- _WHAT YOU ARE ASKED TO DO_: Please transcribe the entries below exactly and leave out every picture.

[Change listing data]
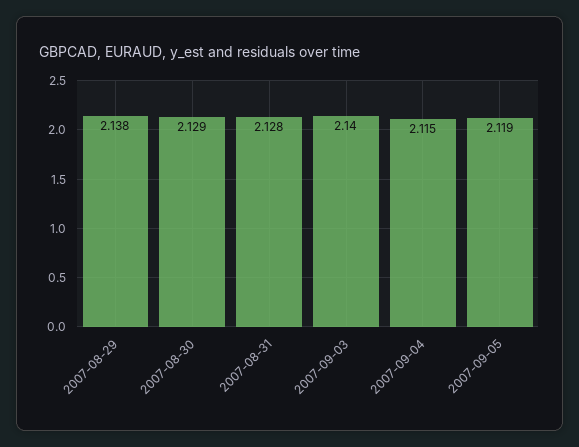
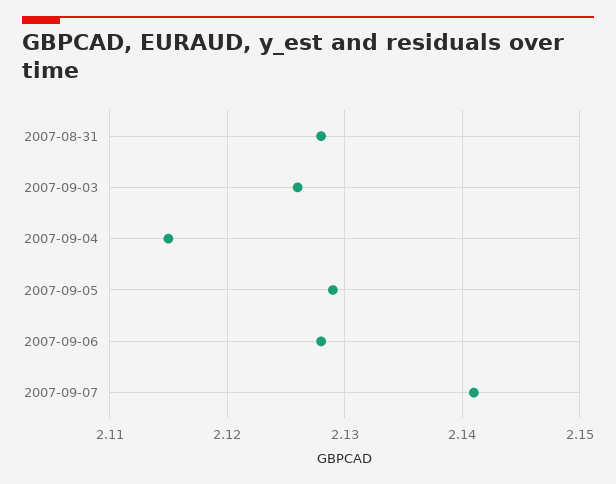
2007-08-29: 2.138 -> none
2007-08-30: 2.129 -> none
2007-09-03: 2.14 -> 2.126
2007-09-05: 2.119 -> 2.129
2007-09-06: none -> 2.128
2007-09-07: none -> 2.141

- _REPLY TO THE EXERCISE_:
2007-08-29: 2.138 -> none
2007-08-30: 2.129 -> none
2007-09-03: 2.14 -> 2.126
2007-09-05: 2.119 -> 2.129
2007-09-06: none -> 2.128
2007-09-07: none -> 2.141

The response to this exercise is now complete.